Yes, I appreciate, and empathize, about your difficult family member.
But the only morality our culture needs is the basis of ALL morality: “Do unto others…”. Without it, all cultures/civilizations deteriorate into nihilist anarchy. We all want, and thrive with, the white lies that are supportive and encouraging. The day to day niceness that makes us feel nice…so we, too, can be nice.
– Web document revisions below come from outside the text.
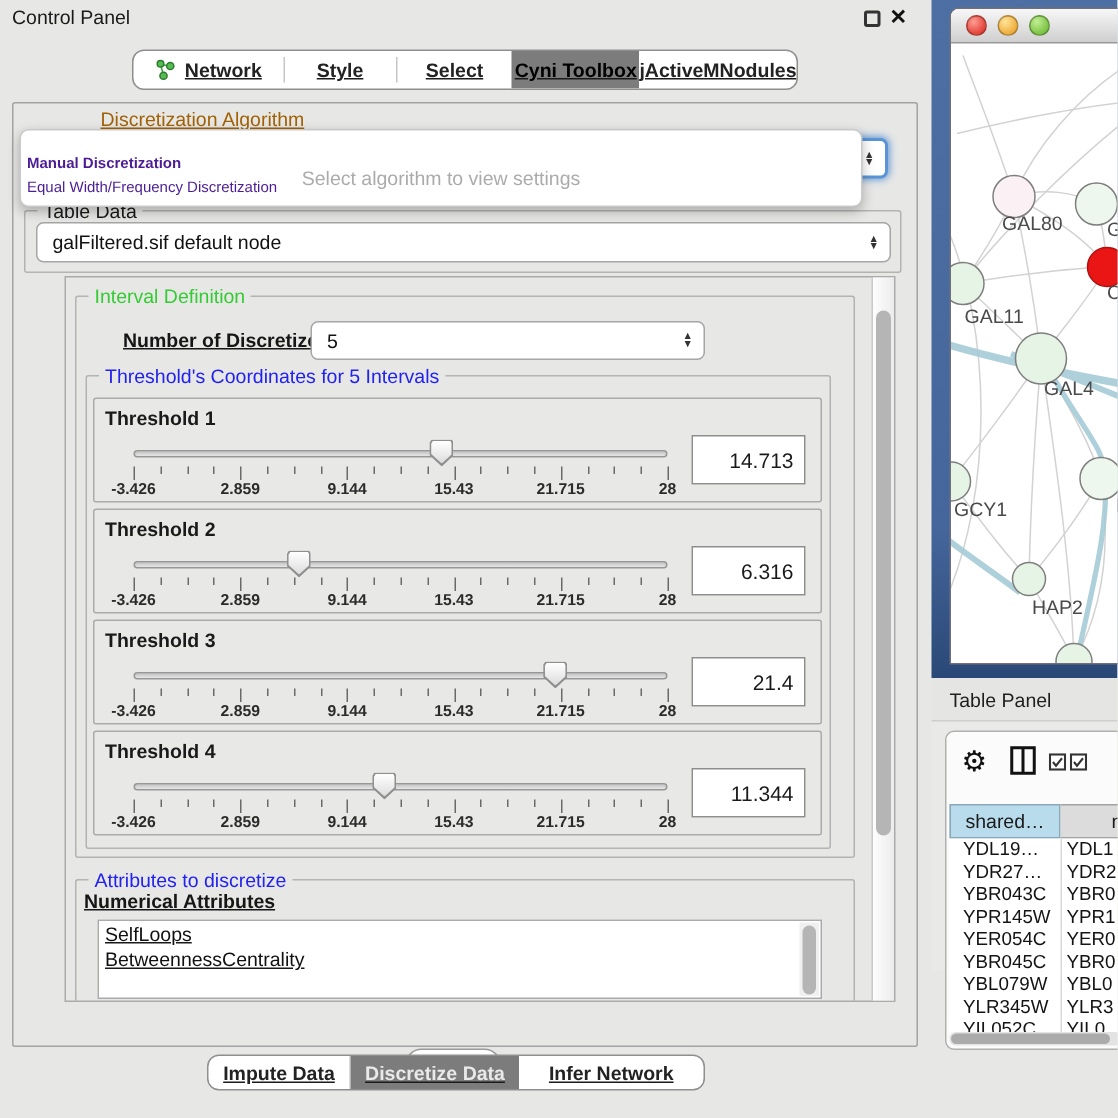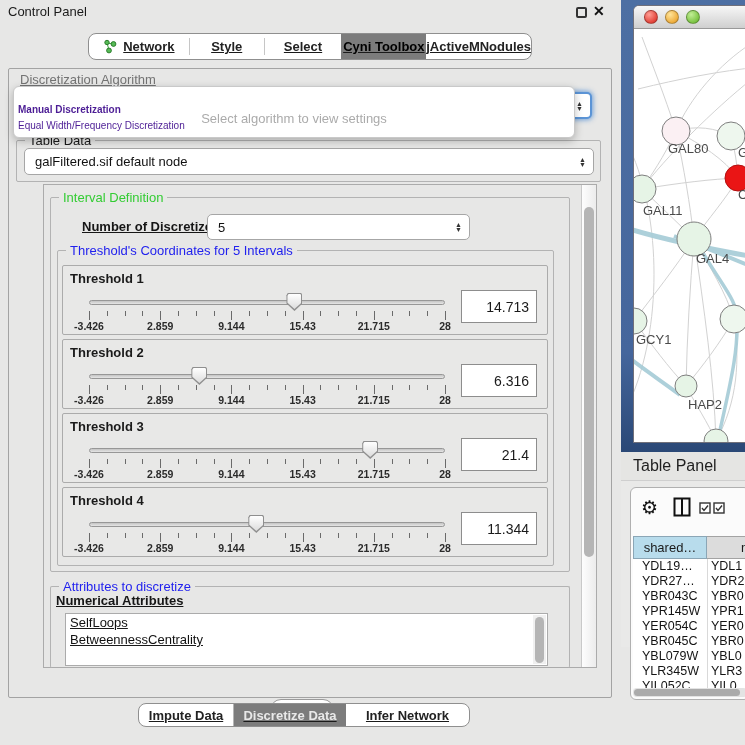--- a/index.html
+++ b/index.html
@@ -23,21 +23,21 @@
   .net-ico { margin-right:6px; }
 
   
   .outerpanel { left:8px; top:68px; width:604px; height:630px; border:1px solid #a3a3a3; background:#e7e7e6; border-radius:2px; }
 
   
   .group { position:absolute; border:1px solid #b3b3b3; border-radius:2px; }
   .gtitle { position:absolute; top:-8px; left:8px; background:#e7e7e6; padding:0 4px; font-size:13px; white-space:nowrap; }
   .green { color:#33cc33; }
   .blue  { color:#2222ee; }
-  .dimgreen { color:#737373; }
+  .dimgreen { color:#a16207;margin-left:47px; }
 
   
   .combo { position:absolute; background:#fff; border:1px solid #a6a6a6; border-radius:5px;
            font-size:13px; display:flex; align-items:center; padding-left:10px; color:#111; }
   .stepper { position:absolute; right:7px; top:50%; transform:translateY(-50%); display:flex; flex-direction:column;
              font-size:7px; line-height:5px; color:#333; }
   .combo.focusring { border:2px solid #5b94d6; box-shadow:0 0 5px 1px rgba(91,148,214,.85); }
 
   
   .popup { left:13px; top:86px; width:562px; height:52px; background:#fff; border:1px solid #c9c9c9;
@@ -97,21 +97,21 @@
   .netwin { position:absolute; left:12px; top:5px; width:130px; height:438px; background:#fff;
             border:1px solid #70707a; border-radius:6px 6px 0 0; overflow:hidden; }
   .wintitle { position:relative; height:23px; background:linear-gradient(#f7f7f7,#cfcfcf); border-bottom:1px solid #999; }
   .tl { position:absolute; top:4px; width:14px; height:14px; border-radius:50%; border:1px solid rgba(0,0,0,.28); }
   .tl.r { left:10px; background:radial-gradient(circle at 35% 30%, #ff9d94, #e3443a 70%); }
   .tl.y { left:31px; background:radial-gradient(circle at 35% 30%, #ffe49a, #eead3d 70%); }
   .tl.g { left:52px; background:radial-gradient(circle at 35% 30%, #c2ee96, #7cc444 70%); }
   .canvas { position:relative; width:130px; height:414px; }
 
   .tp-bar { position:absolute; left:0; top:452px; width:124px; height:29px; background:#e5e5e3; border-bottom:1px solid #cfcfcf;
-            display:flex; align-items:center; padding-left:12px; font-size:16px; color:#1f1f1f; }
+            display:flex; align-items:center; padding-left:12px; font-size:13px; color:#1f1f1f; }
   .tp-card { position:absolute; left:9px; top:487px; width:120px; height:213px; background:#fbfbfb; border:1px solid #b0b0b0; border-radius:6px; }
   .tp-toolbar { position:absolute; left:0; top:0; width:100%; height:44px; }
   .gear { position:absolute; left:10px; top:8px; font-size:19px; color:#111; }
   .hdr { position:absolute; top:48px; height:23px; font-size:13px; display:flex; align-items:center; }
   .hdr1 { left:2px; width:74px; background:#b8dcec; border:1px solid #8ba6b6; justify-content:center; }
   .hdr2 { left:76px; width:60px; background:#dcdcdc; border:1px solid #a3a3a3; border-left:none; padding-left:34px; }
   .tbody { position:absolute; left:2px; top:71px; width:116px; height:129px; overflow:hidden; background:#fff; }
   .trow { display:flex; height:15px; font-size:12.5px; color:#141414; }
   .trow .tc1 { width:74px; padding-left:9px; white-space:nowrap; }
   .trow .tc2 { flex:1; padding-left:3px; border-left:1px solid #d9d9d9; white-space:nowrap; }

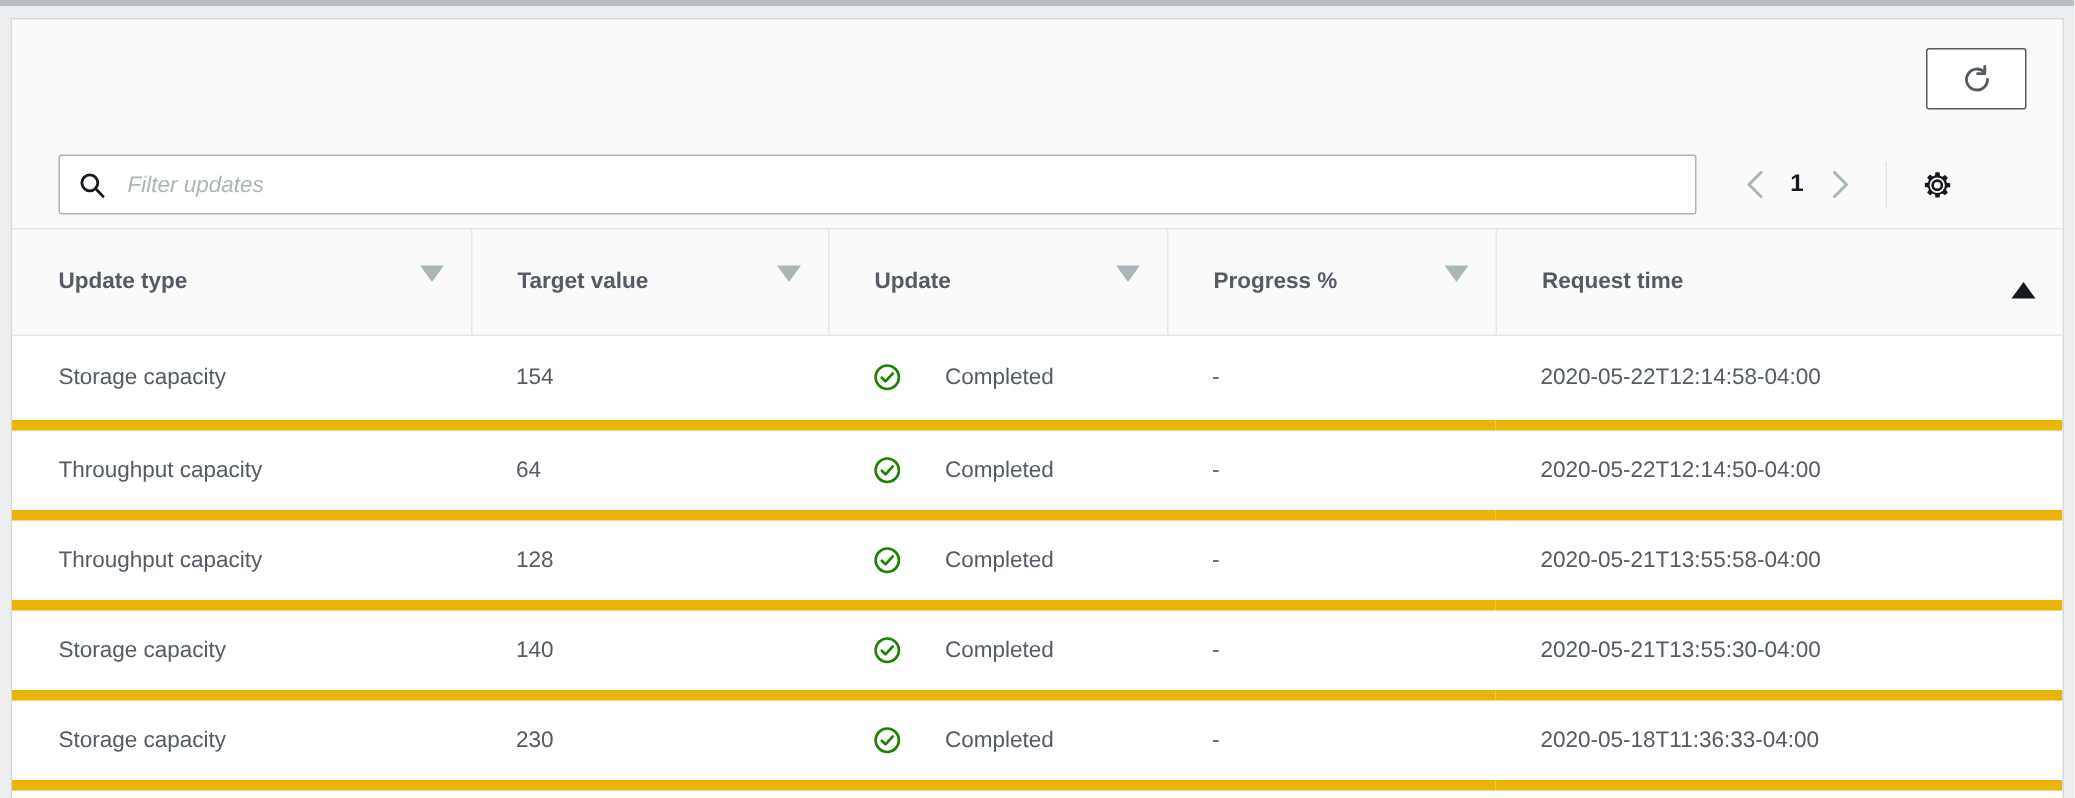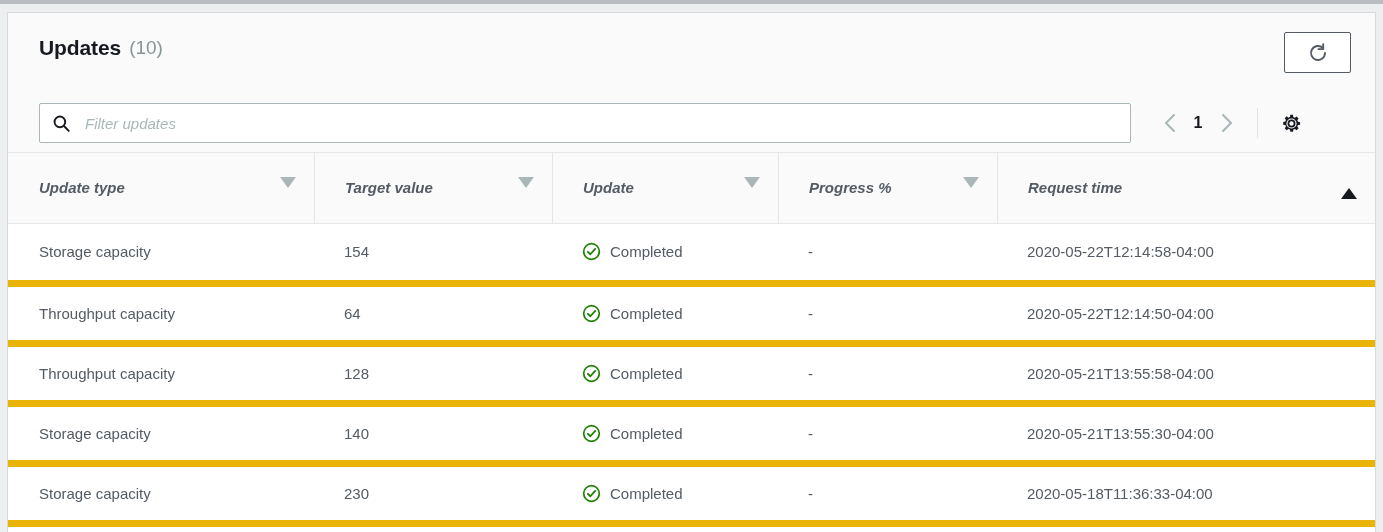--- a/index.html
+++ b/index.html
@@ -201,21 +201,21 @@
     position: relative;
     vertical-align: middle;
   }
   .th-inner {
     display: flex;
     align-items: center;
     justify-content: space-between;
     height: 100%;
     padding-right: 18px;
   }
-  .th-label { white-space: nowrap; font-style: italic; }
+  .th-label { white-space: nowrap; }
   th.col-sep .th-inner { border-left: 1px solid #e4e7e7; }
   th .pad-l { padding-left: 31px; }
   th .pad-l2 { padding-left: 30px; }
   .sort-caret {
     flex: 0 0 auto;
     margin-left: 10px;
     font-size: 0;
     line-height: 0;
   }
   .caret-down {
@@ -241,45 +241,41 @@
     vertical-align: middle;
     white-space: nowrap;
     margin-left: 36px;
   }
   td .cell { padding-left: 31px; }
   td .cell-2 { padding-left: 30px; }
   .status-cell {
     display: flex;
     align-items: center;
     padding-left: 30px;
+    gap: 20px;
   }
   .status-icon {
     flex: 0 0 auto;
     margin-right: 9px;
     display: flex;
     align-items: center;
   }
   .status-text { color: #545b64; font-size: 15px; }
 </style>
 </head>
 <body>
 
 <div id="screen">
   <div id="top-rule"></div>
   <div id="left-gutter"></div>
 
   <div id="panel">
 
     <div class="panel-head">
 
-      <div class="title-row">
-        <span class="title-text">Updates</span>
-        <span class="title-count">(10)</span>
-        <span class="title-spacer"></span>
-      </div>
 
       <div class="refresh-btn">
         <svg width="24" height="24" viewBox="0 0 24 24">
           <path d="M19 12a7 7 0 1 1-2.05-4.95" fill="none" stroke="#545b64" stroke-width="1.9" stroke-linecap="round"></path>
           <polyline points="17.2,3.3 17.2,8.1 12.4,8.1" fill="none" stroke="#545b64" stroke-width="1.9" stroke-linecap="round" stroke-linejoin="round"></polyline>
         </svg>
       </div>
 
       <div class="filter-row">
         <div class="search-box">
Do unto others: It covers it all.
I think that there is more than one side to this. Of course when you have a role in your life like a parent or spouse, you sometimes do need to hold back how you really feel. That’s probably what is meant by saying that if a person is really stressed out, they need to go to a quiet place to vent or reflect on how they feel.
When I was a child and a teen, I was always, always expected to make a good impression on people regardless of how I felt. It could the parent of a kid who was bullying me and I was not allowed to show my feelings or even tell the parent what his/her child was doing. I always saw hypocrisy in that. So I think it depends on what you are shielding your true feelings for. Is it something or someone who matters in your life, or is it something you know deep down you would never want to give a second look to. I was thinking along the lines of things that are time wasters when people need to wear a mask.
Hollywood and Church, the two BIGGEST places ppl wear masks, IMO church being the biggest.
Looks like you’re replying to me, Ellen.
What does anything you said have to do with the questions I posed?
Are you saying your friend was born with that mask?
It was never distributed, but the name was “Barbara on the Barley Barge”.
My Christian actor friends are “ordinary” actors, not stars.
Maybe being Republican has something to do with it too, but any Christian that votes Democrat is a hypocrite.
I will point out that one can be a Christian and get parts in Hollywood Neal McDonough,
Denzel Washington and Candace Cameron-Bure for example are all devout Christians so your ascertain does not hold water…
If you say so, but I can assure you that if a Christian votes democrat they are not a hypocrite, you need to read up on the definition of Christian and go to the bible and see what it means and what it says about passing judgement only by looking at someones surface…see you can plainly tell that Trump was not the biblical choice for president just my holding up all that we know about him and lining it up with scripture, so if any thing Christians should of voted 3rd party but there fear would not let them…but I would not say they are hypocrits…oh and just a side not, no one is born a movie star they first start out as “ordinary” actors so no dice there either…
huh
Um, probably because she was not responding to you Brian, thad be my first bet cause I wonder where you got she was responding to you as yours was a question for David, would seen she clearly did not understand how to reply correctly.